- Born: September 16, 1967 (age 59) Fukuoka, Japan
- Nationality: Japanese
- Pseudonyms: Kuon Yahiro; Yuki Ikeda;
- Notable works: Hen; Gantz; Inuyashiki; Gigant; Thunder 3;
- Awards: Runner-up in Young Jump Youth Manga Awards (1988, Hen)

= Hiroya Oku =

Japanese manga artist (born 1967)

Hiroya Oku (奥 浩哉, Oku Hiroya) is a Japanese manga artist, known for his works Hen, Gantz, Inuyashiki, and Gigant. Originally influenced by Katsuhiro Otomo and Ryoichi Ikegami, his manga often contain explicit violence, sexual depictions, and matters that are considered taboo by the public, and he is known as a pioneer in the use of digital processing for manga backgrounds.

His debut manga, Hen, was a runner-up in the 1988 Young Jump Youth Manga Awards. The pseudonym he used at the time was Kuon Yahiro (久遠 矢広, Yahiro Kuron).

Oku designed a character named Shura for Namco Bandai's Xbox 360 and PlayStation 3 fighting game Soulcalibur IV.

Oku created the manga series Thunder 3, published under the pen name Yuki Ikeda (池田 祐輝, Ikeda Yūki) from 2022 to 2026. Oku revealed his identity as Ikeda on his X account in September 2026.

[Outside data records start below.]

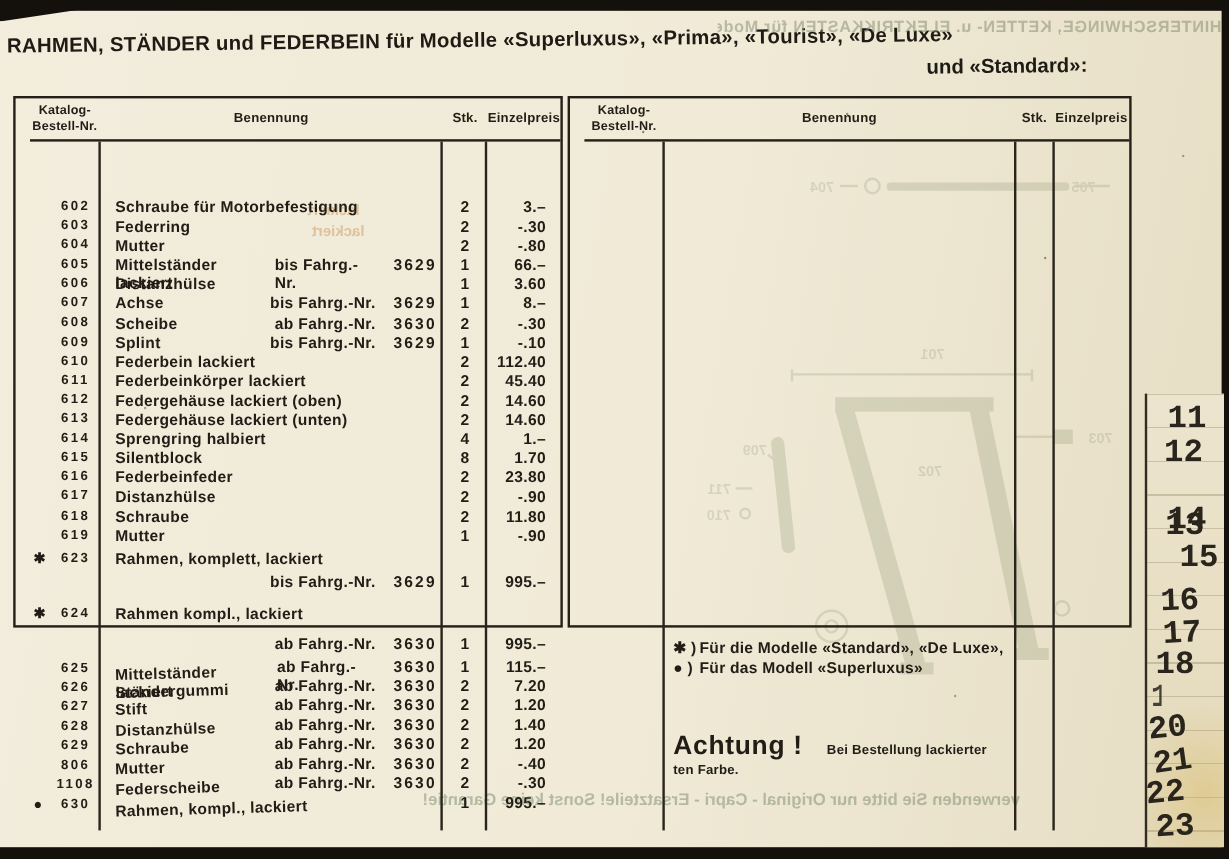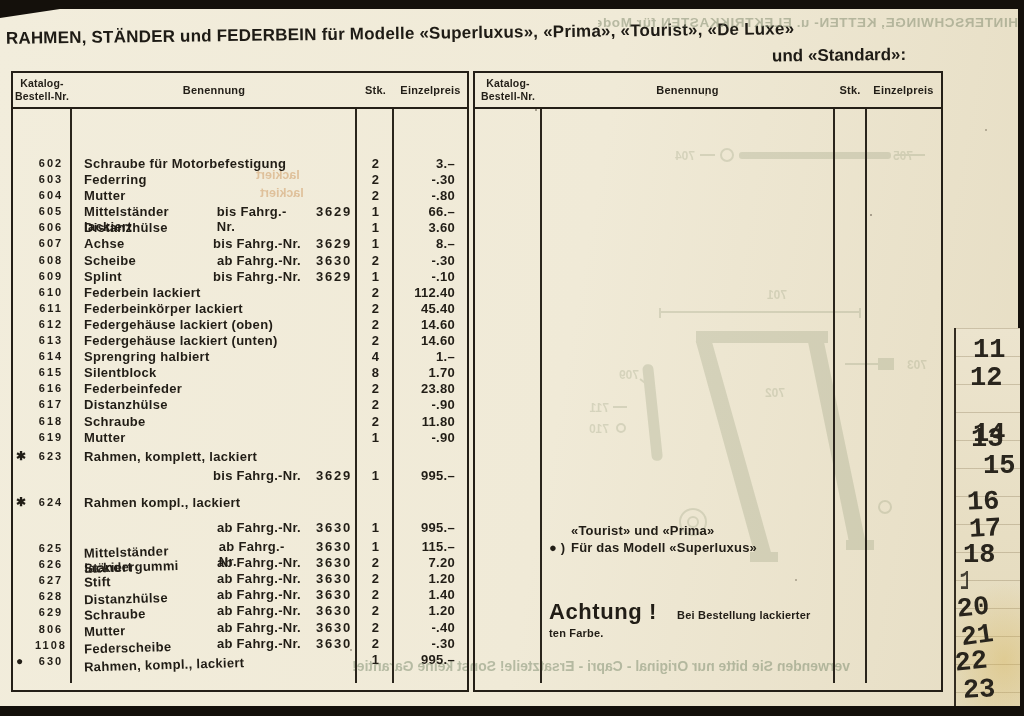--- a/index.html
+++ b/index.html
@@ -15,8 +15,8 @@
   .title-l1{font-size:17px;letter-spacing:.2px;white-space:nowrap;}
   .title-l2{font-size:17px;text-align:right;padding-right:52px;margin-top:7px;}
   
-  .cat-table{position:absolute;top:62px;height:621px;border:2.5px solid #241f17;
-        background:transparent;box-sizing:border-box;}
+  .cat-table{position:absolute;top:71px;height:443px;border:2.5px solid #241f17;
+        background:transparent;box-sizing:border-box;padding-left:12px;}
   #left-table{left:11px;width:458px;}
   #right-table{left:473px;width:470px;}
   .thead{height:34px;display:flex;align-items:center;border-bottom:2.5px solid #241f17;

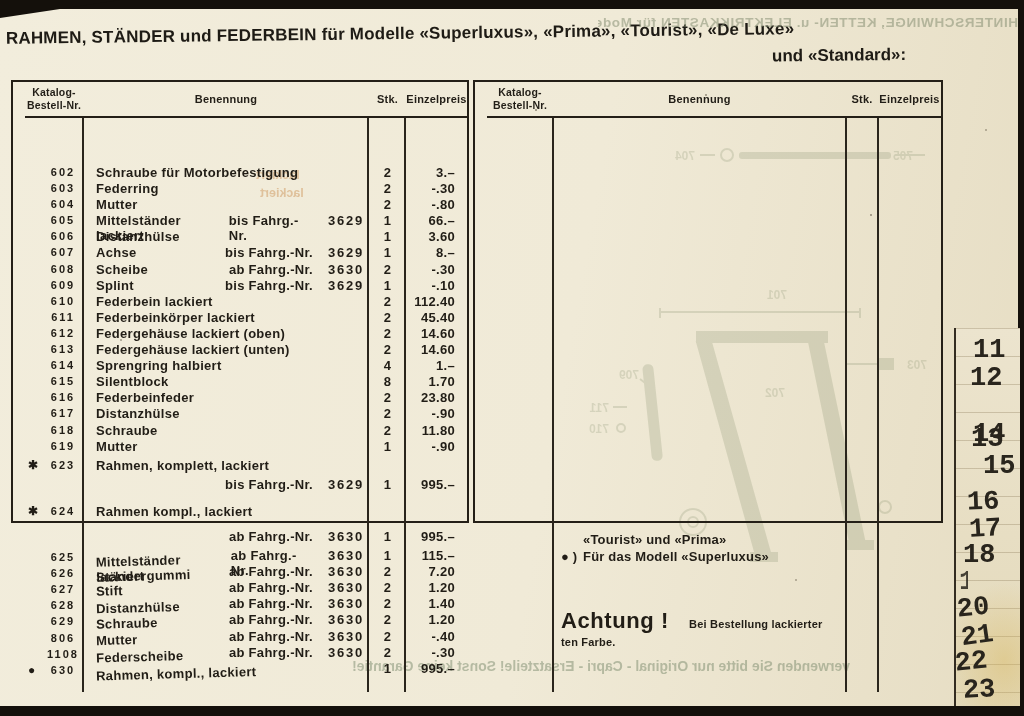--- a/index.html
+++ b/index.html
@@ -482,6 +482,7 @@
       <div class="rows" id="right-rows"></div>
 
       <div class="legend">
+        <div><span class="lsym">✱ )</span><span>Für die Modelle «Standard», «De Luxe»,</span></div>
         <div><span class="lsym"></span><span>«Tourist» und «Prima»</span></div>
         <div><span class="lsym">● )</span><span>Für das Modell «Superluxus»</span></div>
       </div>

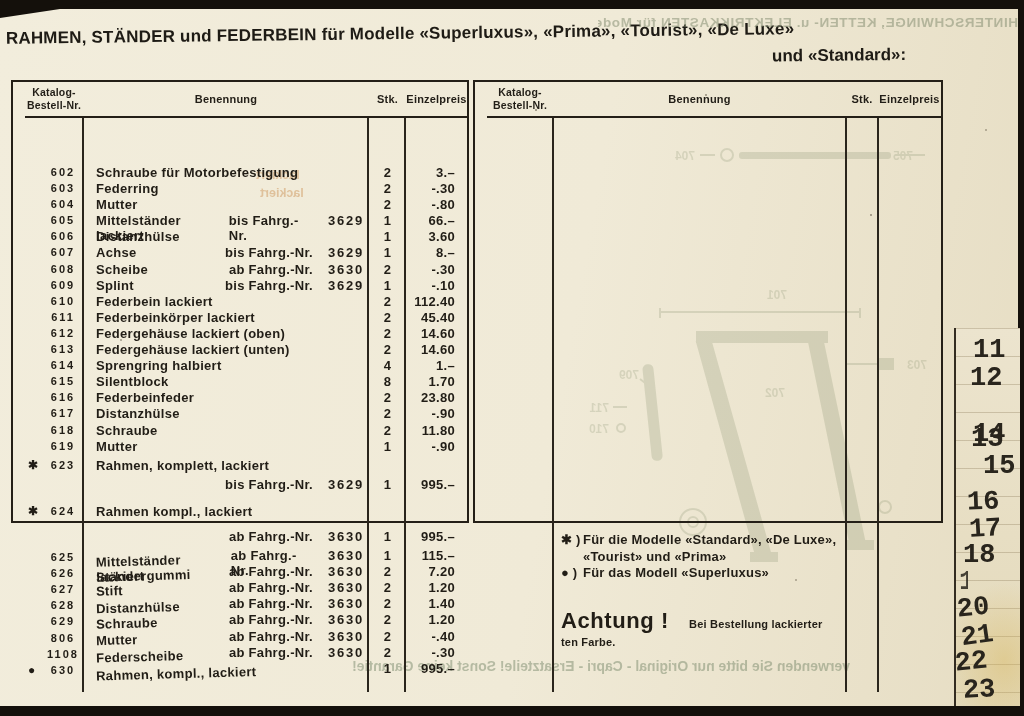--- a/index.html
+++ b/index.html
@@ -483,7 +483,6 @@
 
       <div class="legend">
         <div><span class="lsym">✱ )</span><span>Für die Modelle «Standard», «De Luxe»,</span></div>
-        <div><span class="lsym"></span><span>«Tourist» und «Prima»</span></div>
         <div><span class="lsym">● )</span><span>Für das Modell «Superluxus»</span></div>
       </div>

In an August 2026 interview, Oku stated that he would retire after finishing his latest manga series The Sweet Sixty Princess.

== Works ==
- (変, Hen) (1989–1994): published in Shueisha's Weekly Young Jump and collected in 13 tankōbon volumes.
- Hen (1995–1997): published in Shueisha's Weekly Young Jump and collected in eight tankōbon volumes.
- Zero One (1999–2000): published in Shueisha's Weekly Young Jump and collected in three tankōbon volumes.
- Gantz (2000–2013): published in Shueisha's Weekly Young Jump and collected in 37 tankōbon volumes.
- Maetel no Kimochi (め～てるの気持ち) (2006–2007): published in Shueisha's Weekly Young Jump and collected in three tankōbon volumes.
- (いぬやしき, Inuyashiki) (2014–2017): published in Kodansha's Evening and collected in ten tankōbon volumes.
- Gantz:G (2015–2017): written by Oku (first volume) and Tomohito Ohsaki (volumes 2 and 3) and illustrated by Keita Iizuka. Published in Shueisha's Miracle Jump and Shōnen Jump+ (final chapter only) and collected in three tankōbon volumes.
- Gigant (2017–2021): published in Shogakukan's Big Comic Superior and collected in ten tankōbon volumes.
- Gantz:E (2020–present): illustrated by Jin Kagetsu. Published in Shueisha's Weekly Young Jump (2020–2023) and YanJan! (since 2024) and collected in nine tankōbon volumes (as of February 2026).
- Thunder 3 (2022–2026): published as "Yuki Ikeda" in Kodansha's Monthly Shōnen Magazine and collected in ten tankōbon volumes.
- The Sweet Sixty Princess (還暦姫, Kanreki Hime) (2025–present): published in Shogakukan's Big Comic Superior and collected in one tankōbon volume (as of May 2026).